The bronchitis that plagued me during our first few weeks in Chile (and proved tough to deal with during the Salkantay trek in Peru) is back, with a vengeance. Having gone to the hospital in Punta Arenas, gotten healthier … and then traipsed back in Buenos Aires, I figured the least I could do was put together a handy comparison post between a hospital in Argentina versus a hospital in Chile. You know, team research? I’m trying trying to be helpful here ;)
Getting sick in South America
Kilimanjaro is less than a month away, and I’m not sure how my lungs will handle being anywhere near 19,000 feet. I will go to a lung specialist in Cape Town, and hope that I get the green light to try and summit, but actually making it to the top is looking less and less likely. Very frustrating.
Quality of Facilities and X-rays
Chile: Sparkling new building with separate radiology wing, up-to-date equipment, new floors so clean that two people slipped on them while I waited to see the doctor. X-ray included a lead protective apron.
Argentina: Sparkling exterior hid crumbling walls, fifthly floors, creaky, terrifyingly loud equipment and – ew – shared hospital gowns for the x-ray room. No protective anything for the x-ray, just “stand here” and … we’re done!
Chile: Nurses barked orders to small children, making them cry, there were two prepubescent, leering radiologists, the doctor laughed at me when I said I was from Canada and then gave me such a large dose of the bronchio-inhibitor that I was shaking uncontrollably at the breakfast table, terrifying the Christian and Torsten.
Argentina: Friendliest, smiliest doctor ever, cherubic radiology resident. Doctor spent 20 minutes discussing my lungs with me.
Chile: Cash, upfront. No cash, no x-rays.
Argentina: Free. Entirely, absolutely free – including both x-rays. Apparently all care in public hospitals in Argentina is free, which explains the state of the hospitals!
Overall winner: I’d have to say the hospital in Argentina. And that Argentine hospital visit is how I spent my last night in South America, of all places.
Jess and I are now in Cape Town, South Africa and it’s hard to believe we are already on our second big leg of this journey. We managed to fit in 5 countries (one of which wasn’t even on our itinerary), an amazing array of wildlife, water and land-based adventure and a lot of fun into our short 2.5 mos in South America – and we were fortunate enough to have met some fantastic people along the way.

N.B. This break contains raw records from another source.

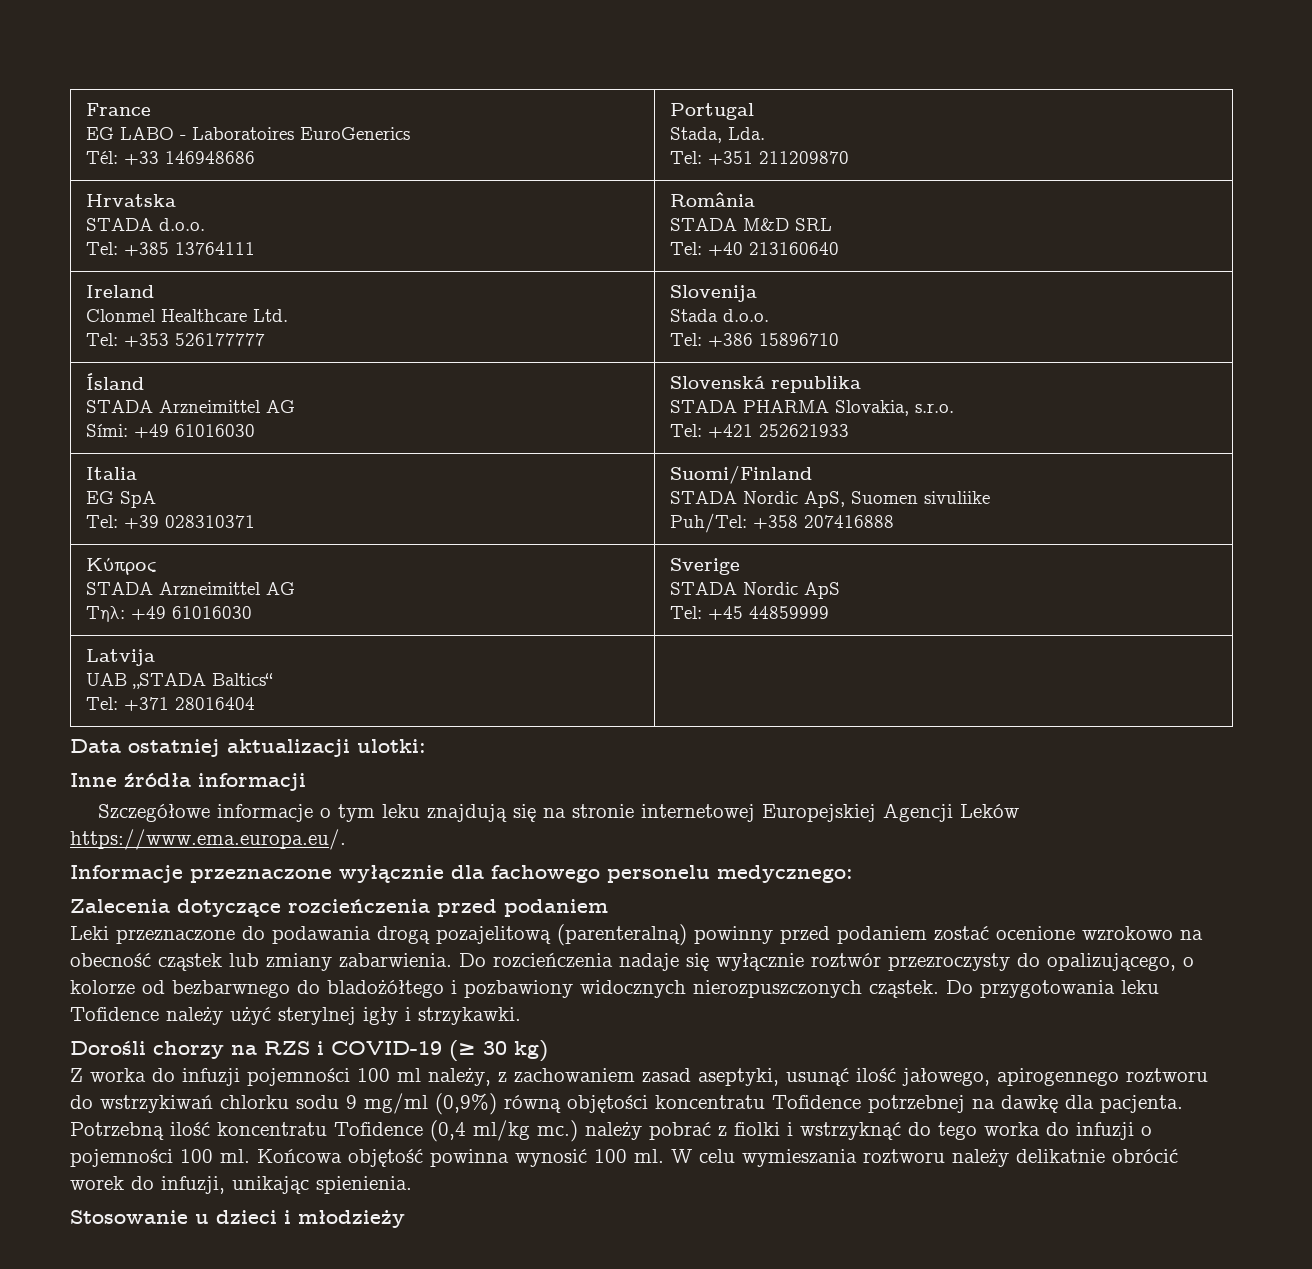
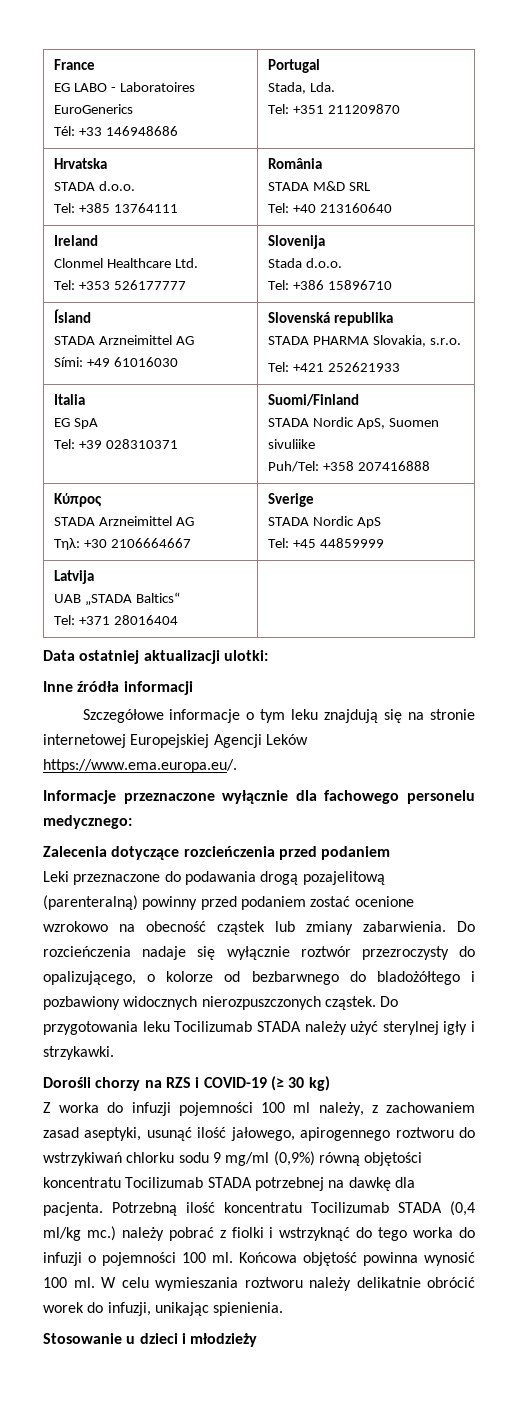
  Κύπρος
  STADA Arzneimittel AG
- Τηλ: +49 61016030 | Sverige
+ Τηλ: +30 2106664667 | Sverige
- Do przygotowania leku Tofidence należy użyć sterylnej igły i strzykawki.
+ Do przygotowania leku Tocilizumab STADA należy użyć sterylnej igły i strzykawki.
- Z worka do infuzji pojemności 100 ml należy, z zachowaniem zasad aseptyki, usunąć ilość jałowego, apirogennego roztworu do wstrzykiwań chlorku sodu 9 mg/ml (0,9%) równą objętości koncentratu Tofidence potrzebnej na dawkę dla pacjenta.
+ Z worka do infuzji pojemności 100 ml należy, z zachowaniem zasad aseptyki, usunąć ilość jałowego, apirogennego roztworu do wstrzykiwań chlorku sodu 9 mg/ml (0,9%) równą objętości koncentratu Tocilizumab STADA potrzebnej na dawkę dla pacjenta.
- Potrzebną ilość koncentratu Tofidence (0,4 ml/kg mc.) należy pobrać z fiolki i wstrzyknąć do tego worka do infuzji o pojemności 100 ml.
+ Potrzebną ilość koncentratu Tocilizumab STADA (0,4 ml/kg mc.) należy pobrać z fiolki i wstrzyknąć do tego worka do infuzji o pojemności 100 ml.

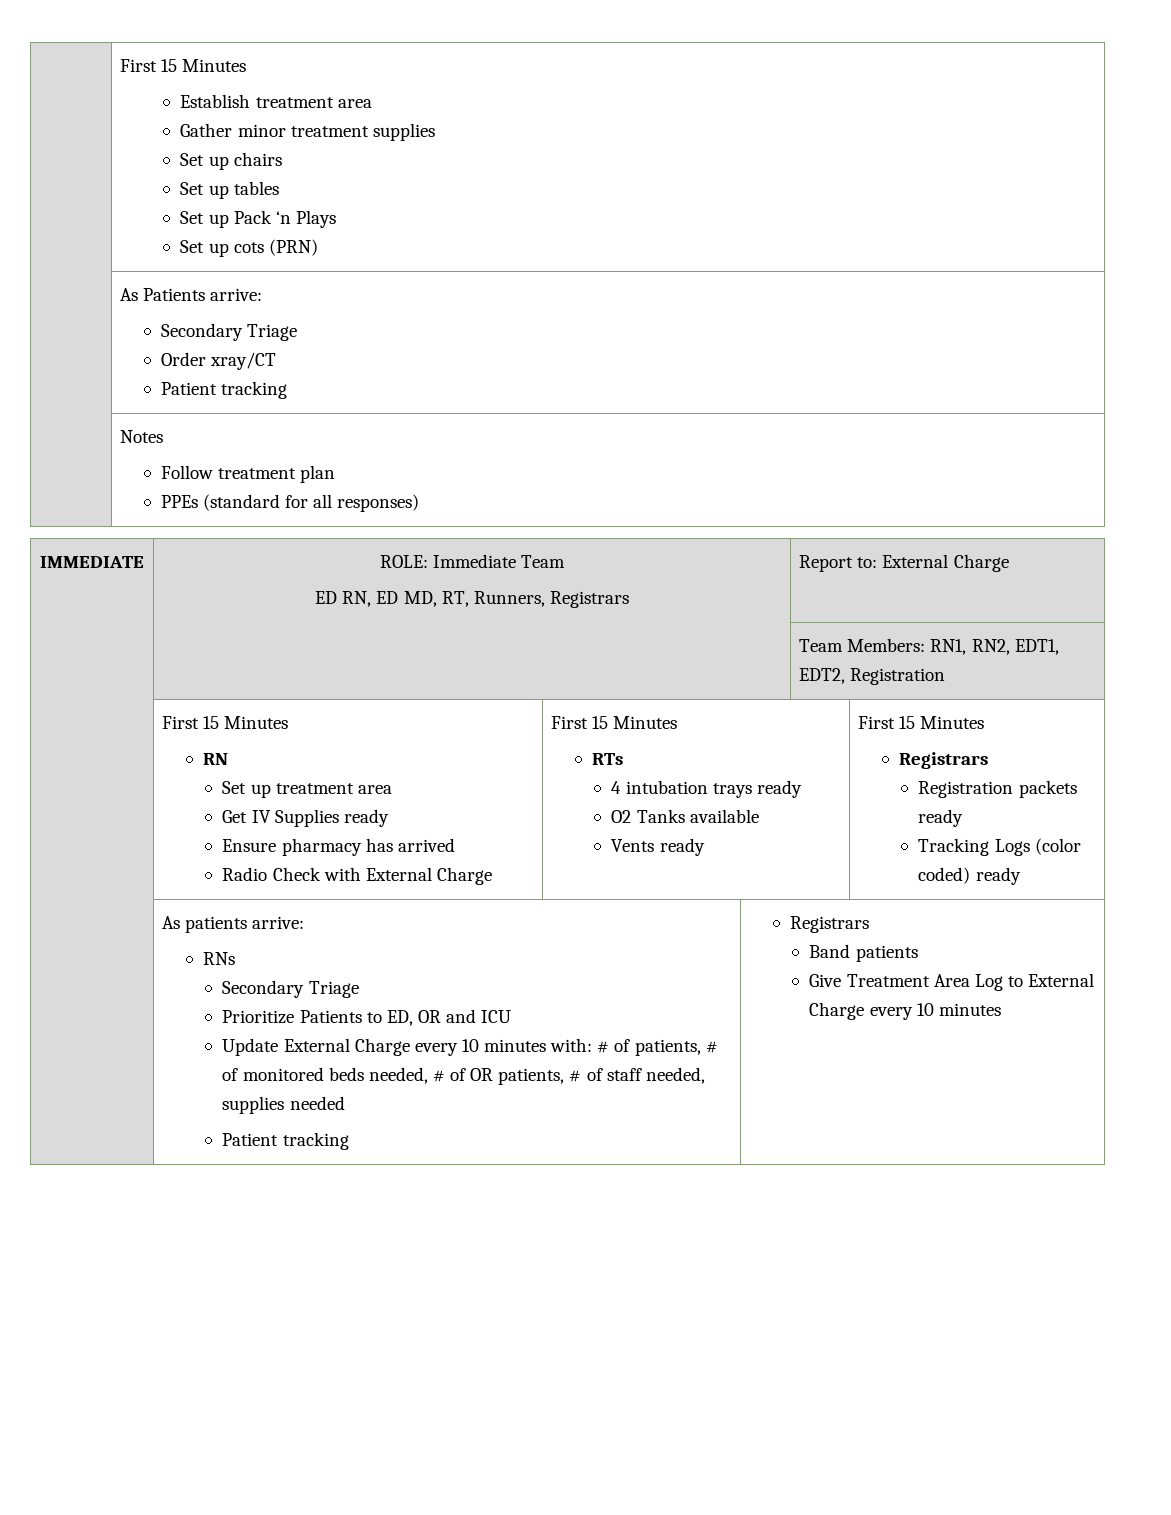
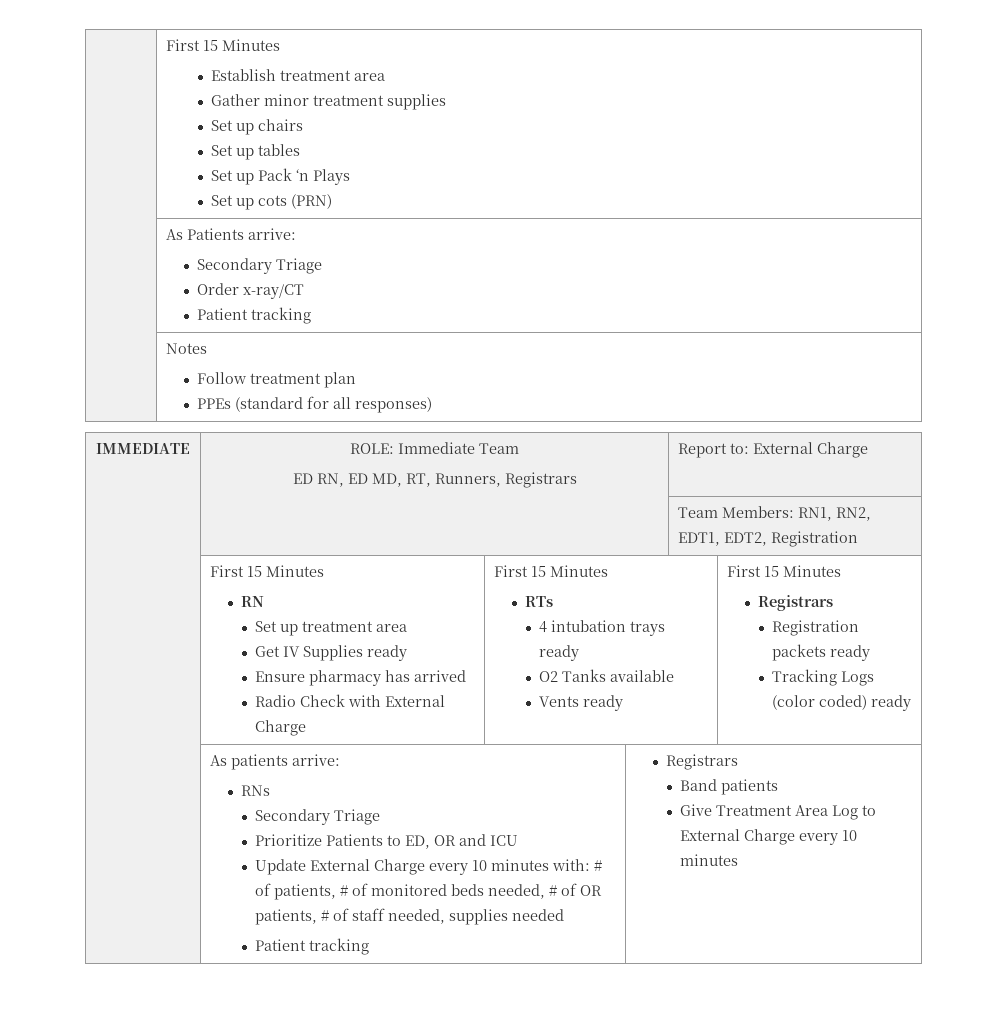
  | As Patients arrive:
  Secondary Triage
- Order xray/CT
+ Order x-ray/CT

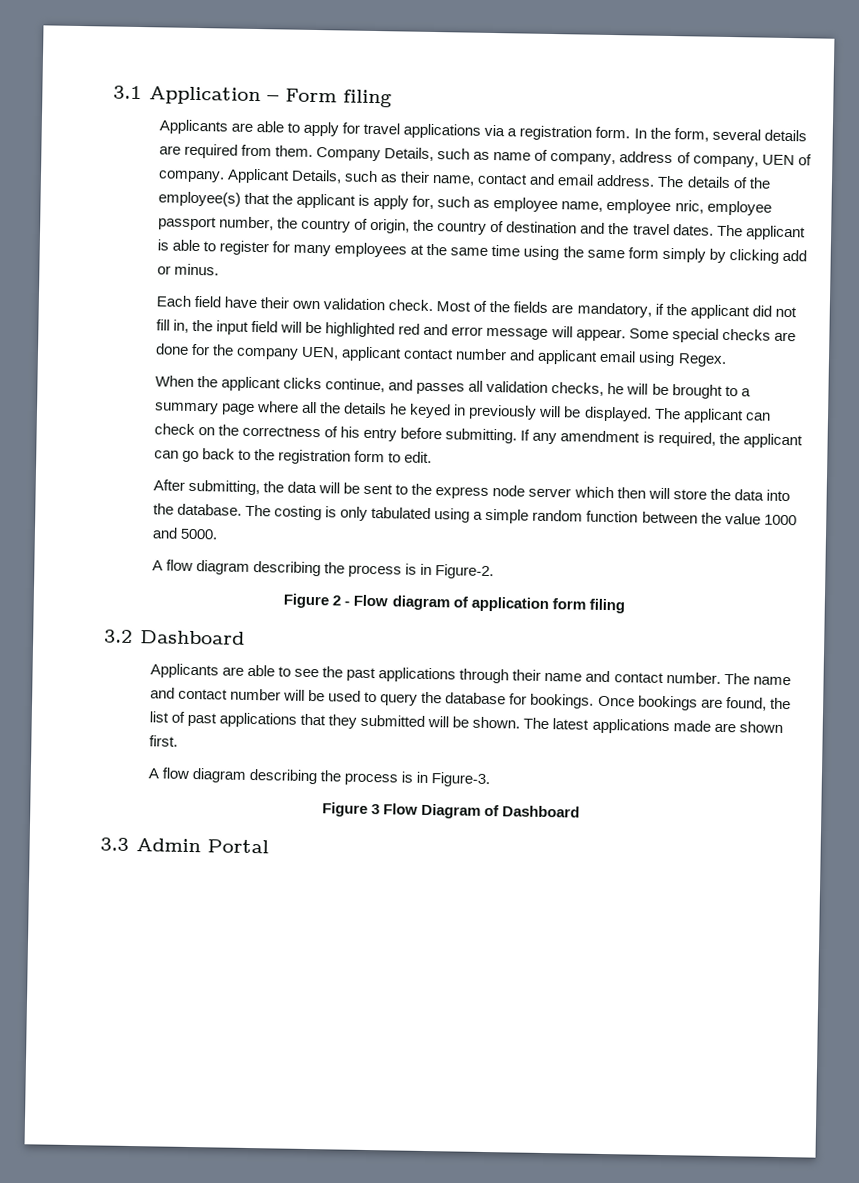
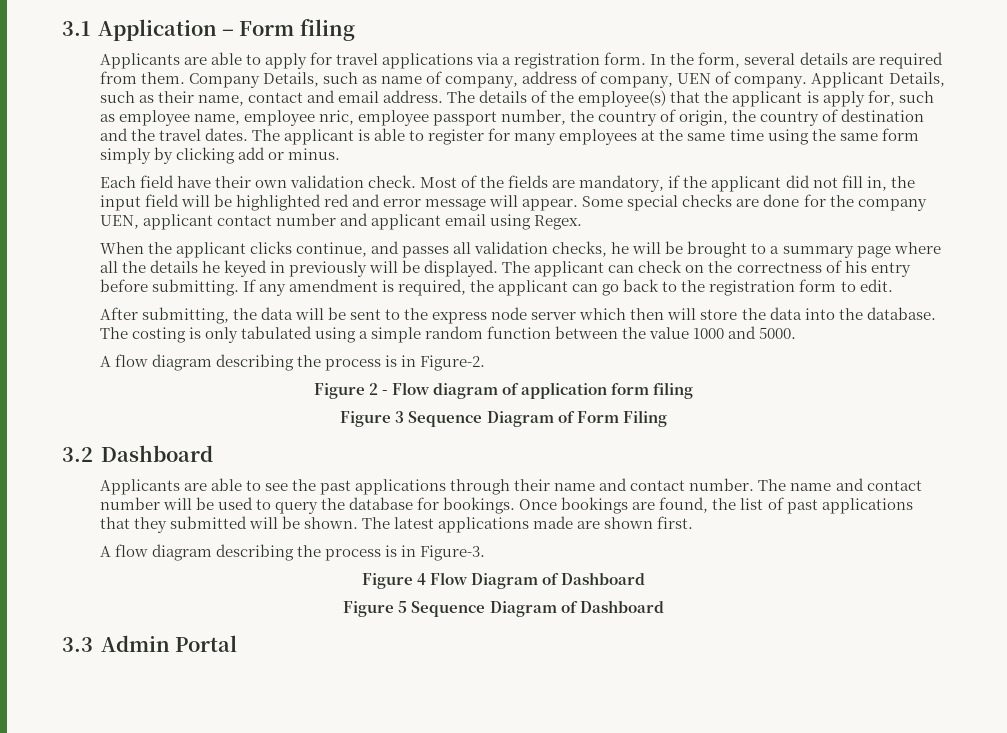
+ Figure 3 Sequence Diagram of Form Filing
- Figure 3 Flow Diagram of Dashboard
+ Figure 4 Flow Diagram of Dashboard
+ Figure 5 Sequence Diagram of Dashboard

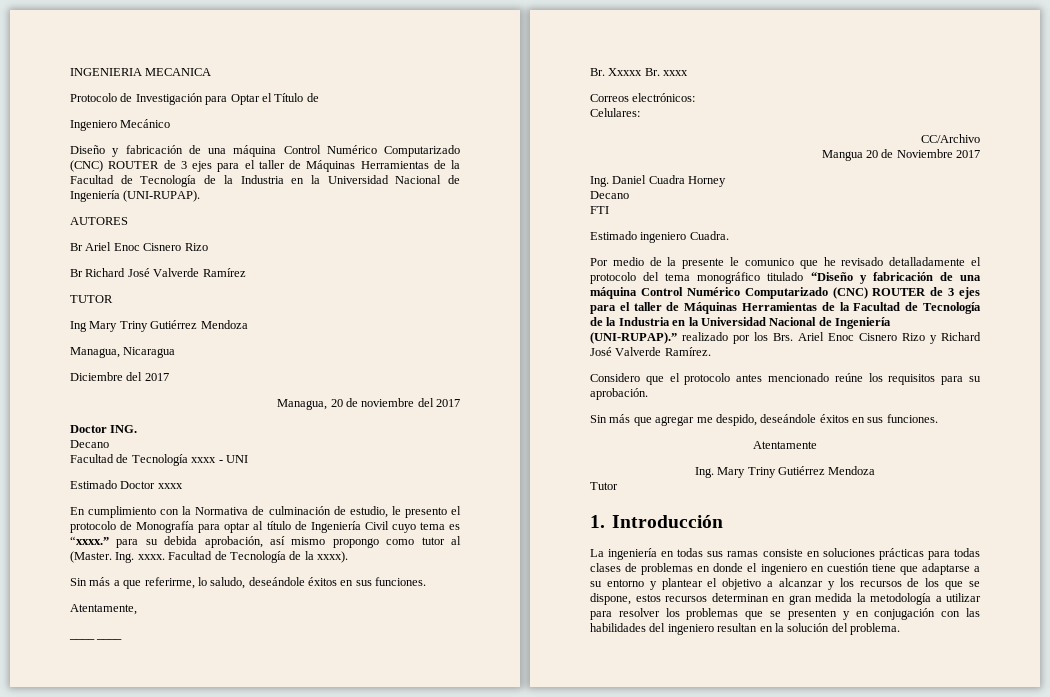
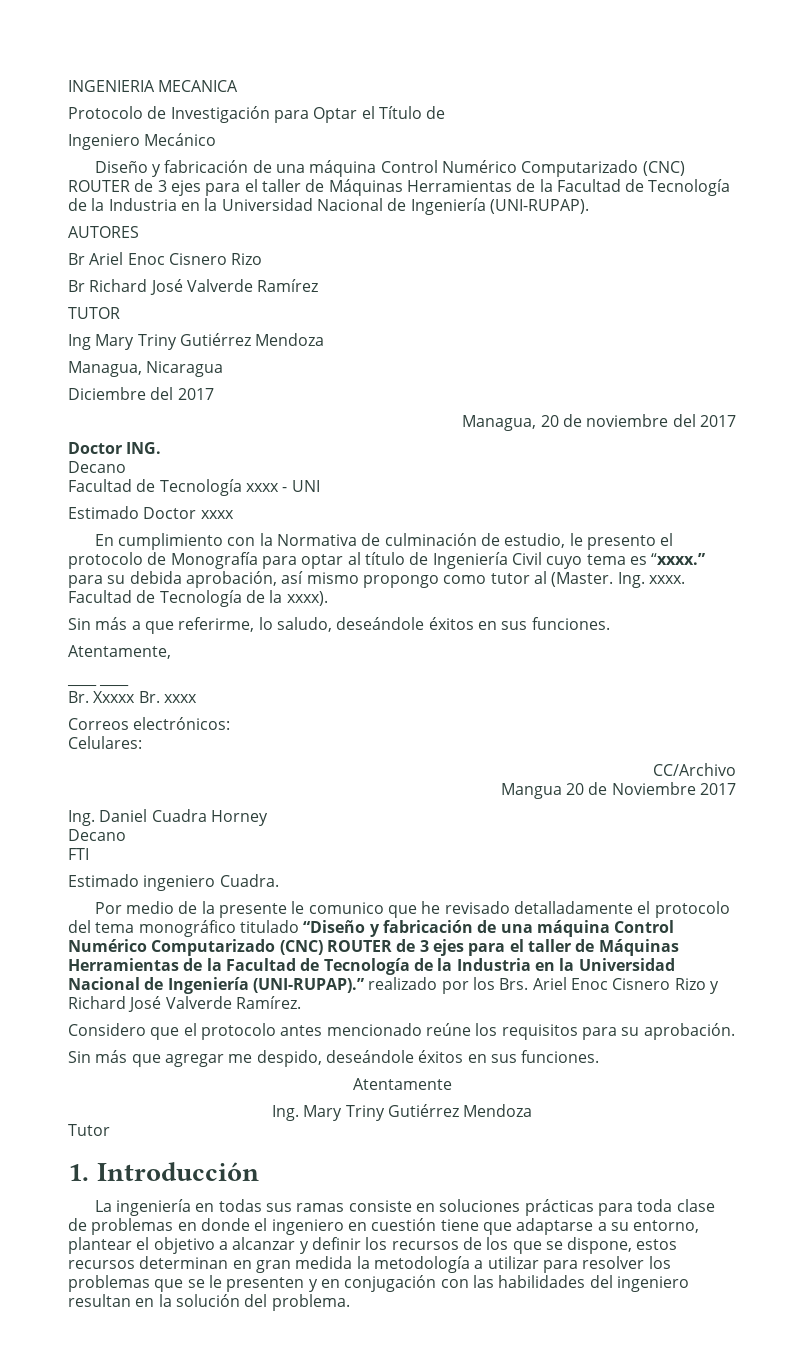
- La ingeniería en todas sus ramas consiste en soluciones prácticas para todas clases de problemas en donde el ingeniero en cuestión tiene que adaptarse a su entorno y plantear el objetivo a alcanzar y los recursos de los que se dispone, estos recursos determinan en gran medida la metodología a utilizar para resolver los problemas que se presenten y en conjugación con las habilidades del ingeniero resultan en la solución del problema.
+ La ingeniería en todas sus ramas consiste en soluciones prácticas para toda clase de problemas en donde el ingeniero en cuestión tiene que adaptarse a su entorno, plantear el objetivo a alcanzar y definir los recursos de los que se dispone, estos recursos determinan en gran medida la metodología a utilizar para resolver los problemas que se le presenten y en conjugación con las habilidades del ingeniero resultan en la solución del problema.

Having spent almost a year in South America in 2002, I was very sad to leave a continent I love so much, but the sheer newness of Africa is an enticing place to land. With so much packed into our first part of this journey, I’m excited to see where the next months take us.
I will say it has been profoundly frustrating after saving up for years and excitedly leaving on this trip that a good part of it — despite the adventures — has been spent with the tremendous pain of being so sick. I really wish that I had been healthier. I think the lesson here is that it was important for me to have taken the time to rest before I set out. I was in such a rush to quit my job and take off, instead of doing so slowly and letting my body rest after years of corporate law work.
A note to the wise: if you’re going to quit your job and start travelling, think about giving yourself a buffer time-wise in the process!
Thanks to all for the many “get better soon”s!